With no fault, there's no sanctity

George Jonas, National Post  Published: Saturday, December 08, 2007

 

When I came to Canada over half a century ago, divorce was hard to get. The law reflected the idea that marriage was for life, with adultery being the only ground for divorce, or just about.

As some people nevertheless wanted a divorce, supplying "evidence" of adultery turned into a mini-industry.

The "witness" was usually a private detective, offering the divorce court a staged snapshot of the ostensible adulterer and a so-called "correspondent" in a compromising situation. It was considered a classy gig. Correspondents weren't necessarily hookers, and even professionals were on their best behaviour. One acquaintance supported herself through medical school by offering her services as a correspondent for something like $50 a shot. ("Well, I stayed in the skin business," she said some years later when she became a resident in dermatology.)

It was rare for a putative adulterer to actually have sex with a correspondent, but it did happen once in a while. One customer explained: "Well, I had to have sex with her, didn't I? Otherwise I would have committed perjury."

Everyone committed perjury, of course, for it was all a charade. The parties were lying and the judges knew it. Still, by playing ball on the field of hypocrisy, the participants (with apologies to La Rochefoucauld) obliged vice to pay tribute to virtue. They upheld, without necessarily realizing it, the sanctity of marriage.

As the Pill ushered in the sexual revolution of the '60s, contagion became an epidemic. Marriage's traditional sentinels and bulwarks started appearing stodgy, fatuous, even barbaric, as divorce spread from moneyed and bohemian classes to the suburbs.

Coincidentally (or not) with the rise of medical technology, came the rise of feminism. With the reduced risk of pregnancy and venereal disease (AIDS not yet being on the horizon) came further questions.

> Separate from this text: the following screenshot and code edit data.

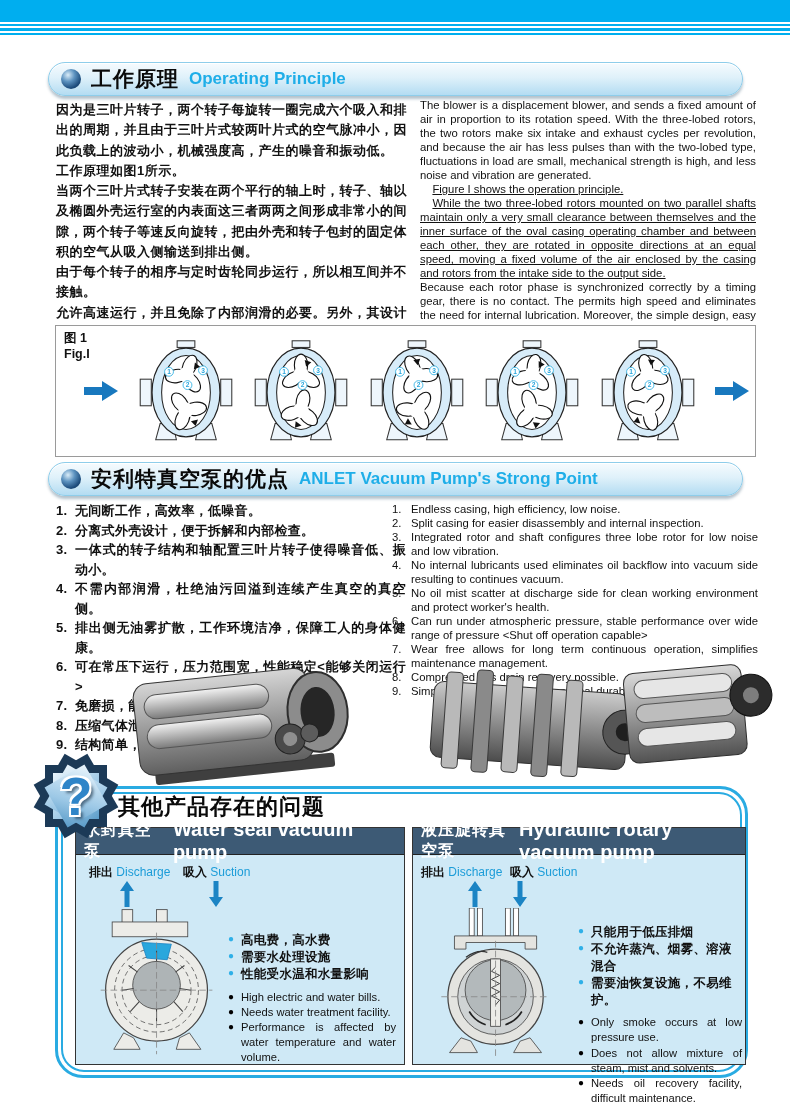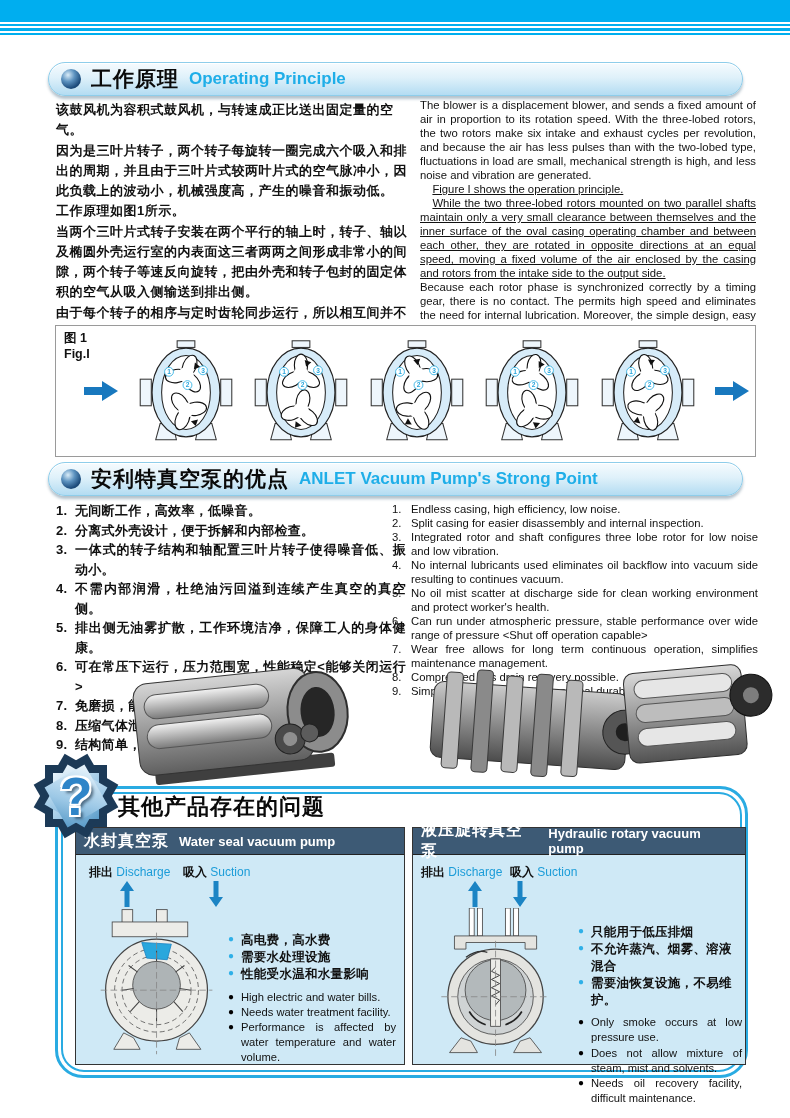--- a/index.html
+++ b/index.html
@@ -108,7 +108,6 @@
   </div>
 
   <div class="cncol">
-    <p>该鼓风机为容积式鼓风机，与转速成正比送出固定量的空气。</p>
     <p>因为是三叶片转子，两个转子每旋转一圈完成六个吸入和排出的周期，并且由于三叶片式较两叶片式的空气脉冲小，因此负载上的波动小，机械强度高，产生的噪音和振动低。</p>
     <p>工作原理如图1所示。</p>
     <p>当两个三叶片式转子安装在两个平行的轴上时，转子、轴以及椭圆外壳运行室的内表面这三者两两之间形成非常小的间隙，两个转子等速反向旋转，把由外壳和转子包封的固定体积的空气从吸入侧输送到排出侧。</p>

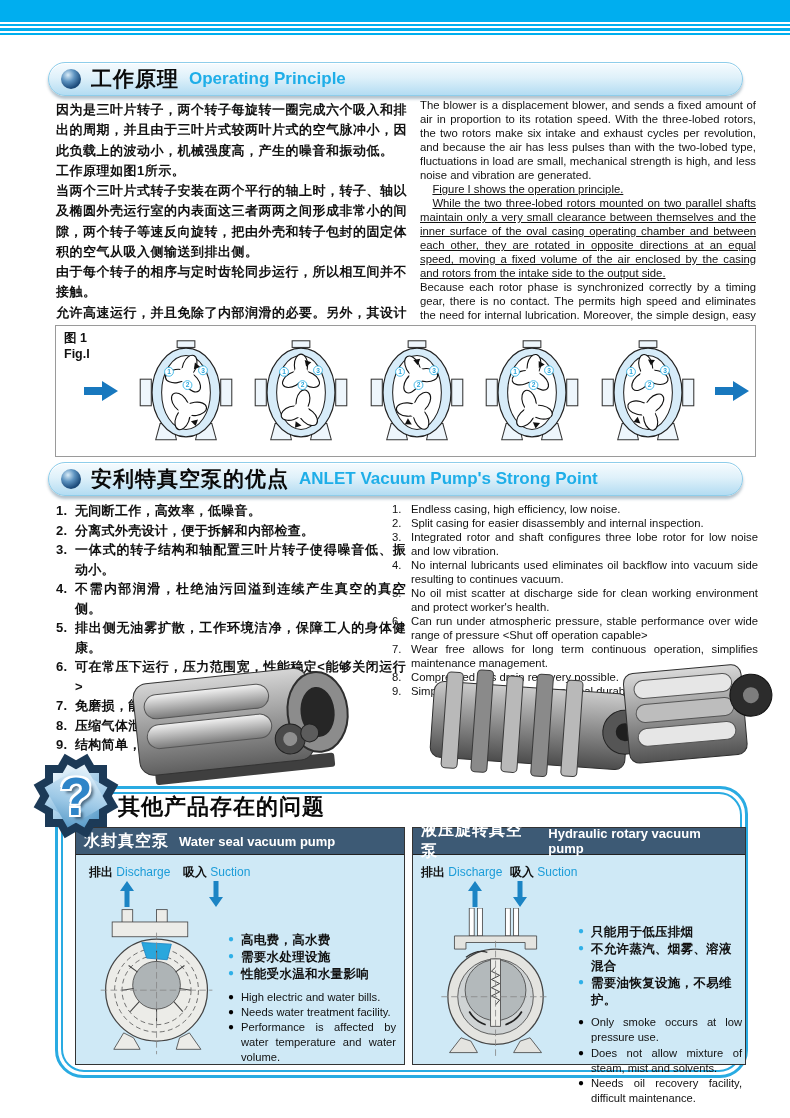--- a/index.html
+++ b/index.html
@@ -79,7 +79,7 @@
   .panel-h{height:27px;background:var(--panel-header);color:#fff;display:flex;align-items:center;
     gap:10px;padding:0 8px;border-bottom:1.5px solid #222;}
   .panel-h .cn{font-size:16px;font-weight:bold;letter-spacing:1px;}
-  .panel-h .en{font-size:13px;font-weight:bold;}
+  .panel-h .en{font-size:20px;font-weight:bold;}
   .portlbl{position:absolute;font-size:12px;font-weight:bold;white-space:nowrap;}
   .portlbl .e{color:#1b9cd8;font-weight:normal;}
   .parrow{position:absolute;width:14px;height:26px;}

What was wrong with being sexually active? Wasn't the family a kind of patriarchal institution anyway? Wasn't it a sort of antediluvian macho saga, the story of hairy males grunting and throwing their weight around, abusing their wives and daughters within white picket fence prisons? As for marital wrongs, such as adultery, they were a joke. Putting in place draconian divorce laws, then closing our eyes to let everyone do end runs around them with nubile correspondents and private dicks, was childish and uncivilized.

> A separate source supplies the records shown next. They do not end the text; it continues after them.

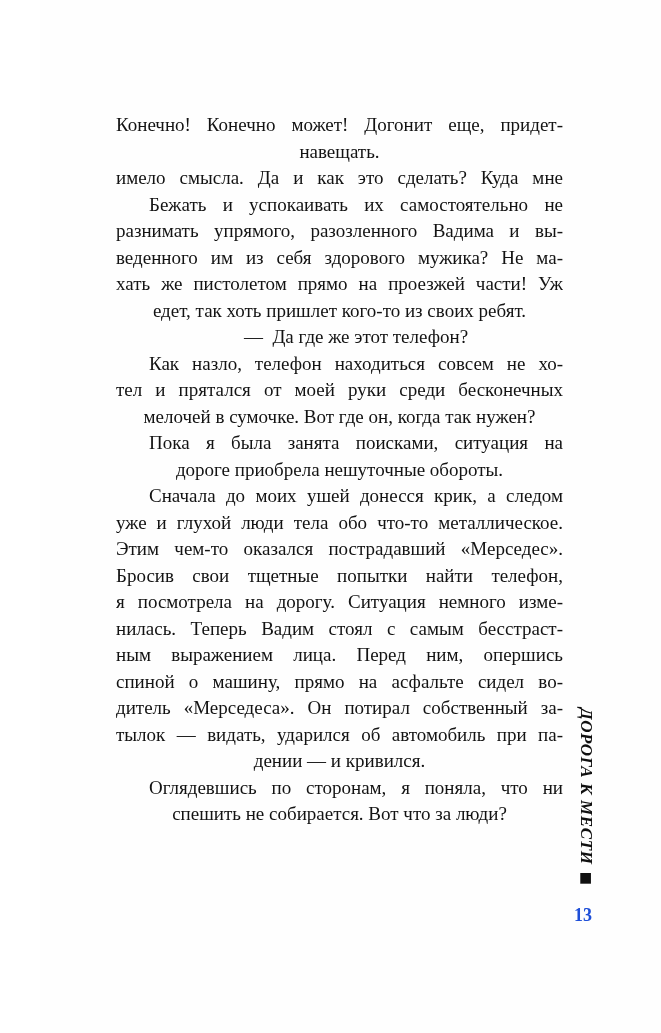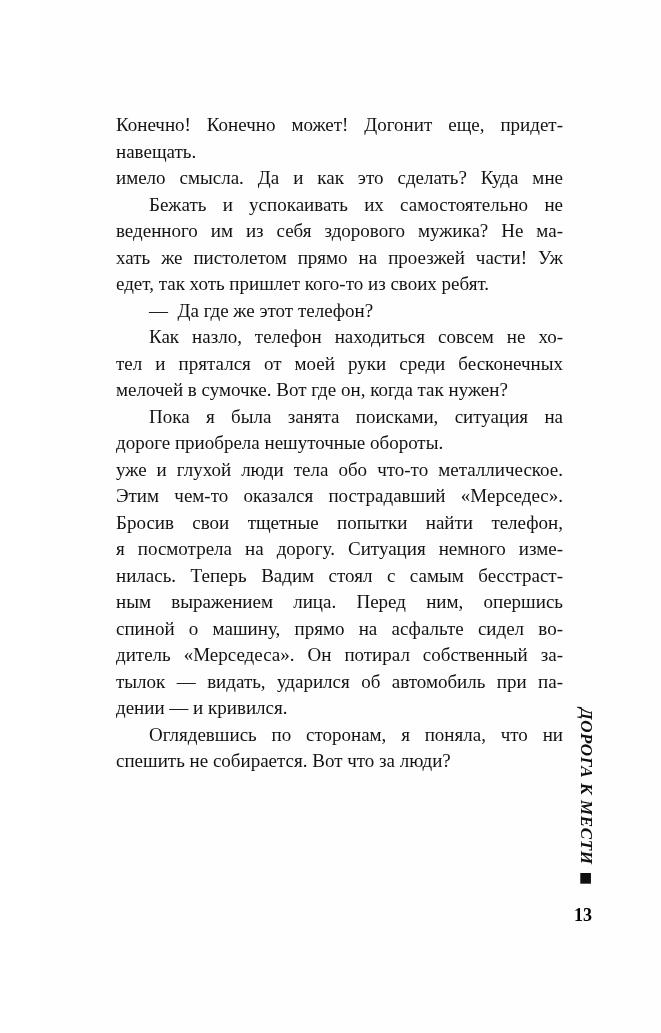--- a/index.html
+++ b/index.html
@@ -26,7 +26,7 @@
     color: #131313;
   }
   .line {
-    text-align: left;
+    text-align: center;
   }
   .line.j {
     text-align: justify;

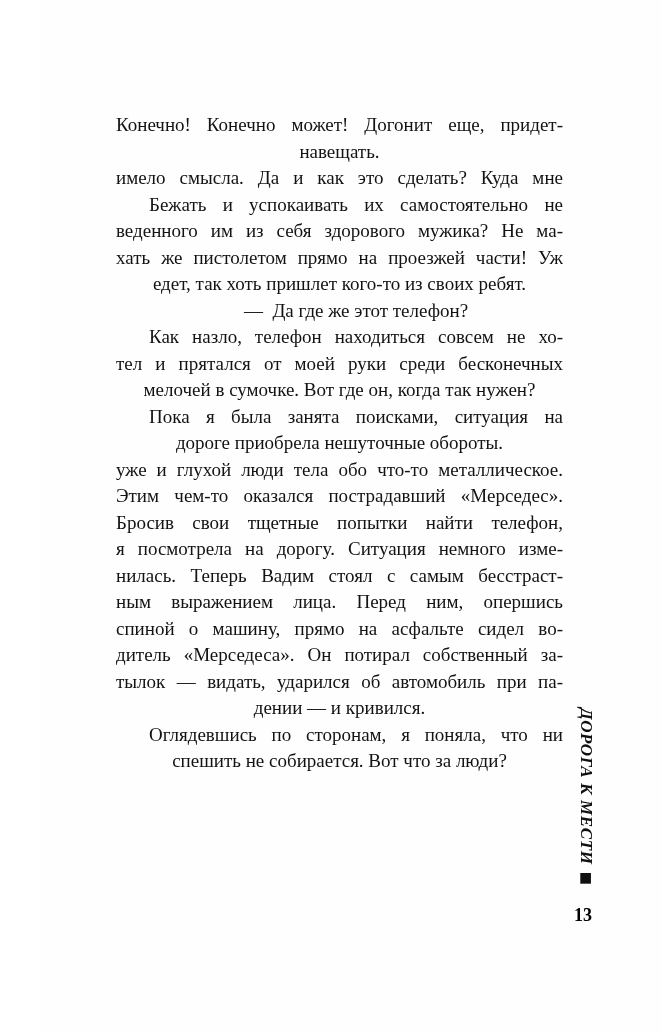--- a/index.html
+++ b/index.html
@@ -77,6 +77,7 @@
       <div class="line">навещать.</div>
       <div class="line j">имело смысла. Да и как это сделать? Куда мне</div>
       <div class="line j ind">Бежать и успокаивать их самостоятельно не</div>
+      <div class="line j">разнимать упрямого, разозленного Вадима и вы-</div>
       <div class="line j">веденного им из себя здорового мужика? Не ма-</div>
       <div class="line j">хать же пистолетом прямо на проезжей части! Уж</div>
       <div class="line">едет, так хоть пришлет кого-то из своих ребят.</div>

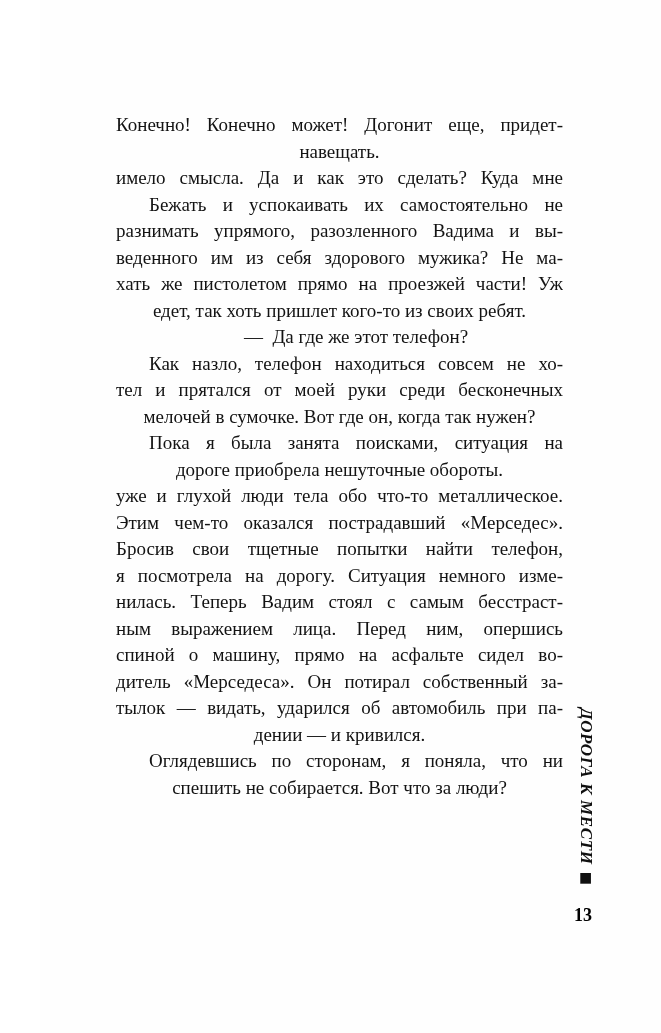--- a/index.html
+++ b/index.html
@@ -87,6 +87,7 @@
       <div class="line">мелочей в сумочке. Вот где он, когда так нужен?</div>
       <div class="line j ind">Пока я была занята поисками, ситуация на</div>
       <div class="line">дороге приобрела нешуточные обороты.</div>
+      <div class="line j ind">Сначала до моих ушей донесся крик, а следом</div>
       <div class="line j">уже и глухой люди тела обо что-то металлическое.</div>
       <div class="line j">Этим чем-то оказался пострадавший «Мерседес».</div>
       <div class="line j">Бросив свои тщетные попытки найти телефон,</div>

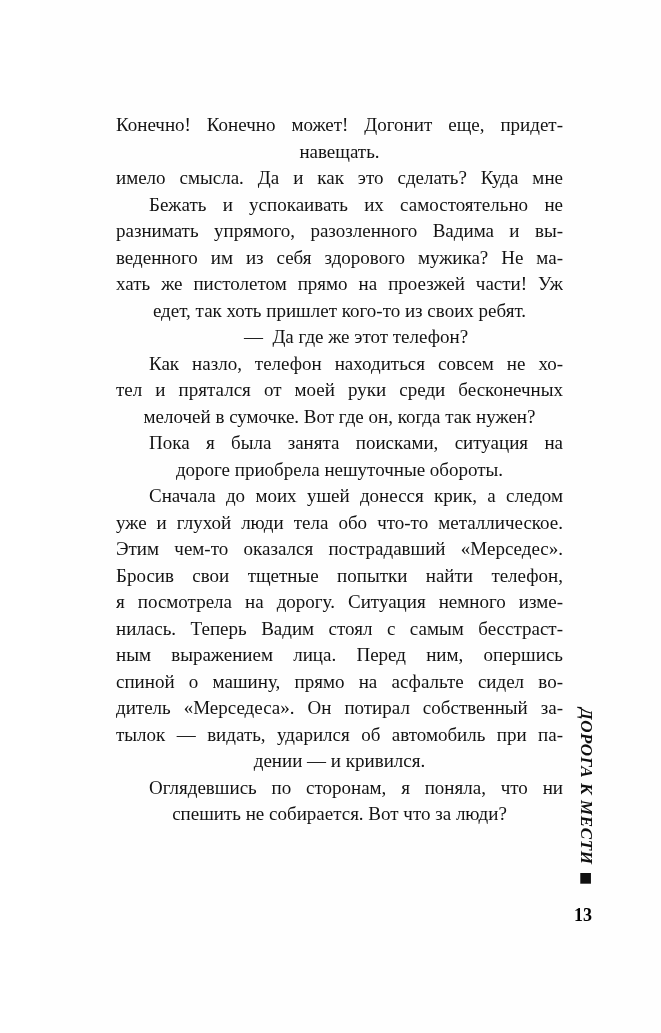--- a/index.html
+++ b/index.html
@@ -65,7 +65,7 @@
     font-family: "Liberation Serif", "DejaVu Serif", serif;
     font-weight: bold;
     font-size: 18px;
-    color: #000000;
+    color: #1d4ed8;
   }
 </style>
 </head>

When the changes came, they were rapid. From essentially no divorce in 1956, the year I came to Canada, the law progressed to no-fault divorce by 1986. Or regressed, if you take another view.

Within a single generation, from essentially not permitting spouses to dissolve a marriage except for sexual misconduct, Canada, and much of the West-ern world, went to a virtual invitation to spouses to do so for any reason. (Save, perhaps, for sexual misconduct. Expecting sexual fidelity was considered too uptight for females and too chauvinistic for males.) By 1982 in most jurisdictions spouses could petition for the dissolution of their union on the simple basis of fait accompli. Since they walked out of the marital home a year (or three years) ago, they were now entitled to a divorce--by return mail if possible.

And the goddess Justizia said, fine. My blindfold is at the cleaners, but don't worry. Have a no-fault divorce on me.

By the mid-1980s the law would let anyone rectify a marital mistake. True, a man would have to pay for his mistake, while a woman would usually get paid for hers, but otherwise divorce became as easy as sneezing. It was another matter whether easy or "civilized" divorce was an unmixed blessing.

I wrote a novel contending it wasn't. Final Decree appeared in 1981. It has had five editions since.

If the aim was to take the fight out of spousal conflicts, replacing "fault" in divorce with "need" didn't achieve it. Need turned out to be capable of being just as hotly contested as fault used to be. Yet by saying that in marital disputes we take into account only people's needs, not their conduct, we couldn't avoid saying we didn't care if they kept or repudiated their marriage vows. Which rendered marriage vows meaningless. No-fault divorce turned marriage into one of the most inconsequential arrangements into which two humans could enter, something midway between going to a high school dance and setting up a partnership to market designer jeans.

What next? For marriage to retain any vestige of being a solemn, sacramental union of two beings for better or worse, divorce would have to retain some residue of being a painful, wrenching, potentially deadly experience, somewhat like the separation of Siamese twins. The choice, as always, is between civilized marriage and civilized divorce.

Models? For civilized unions, research the lives of Victorians. For civilized divorces, observe a troop of baboons.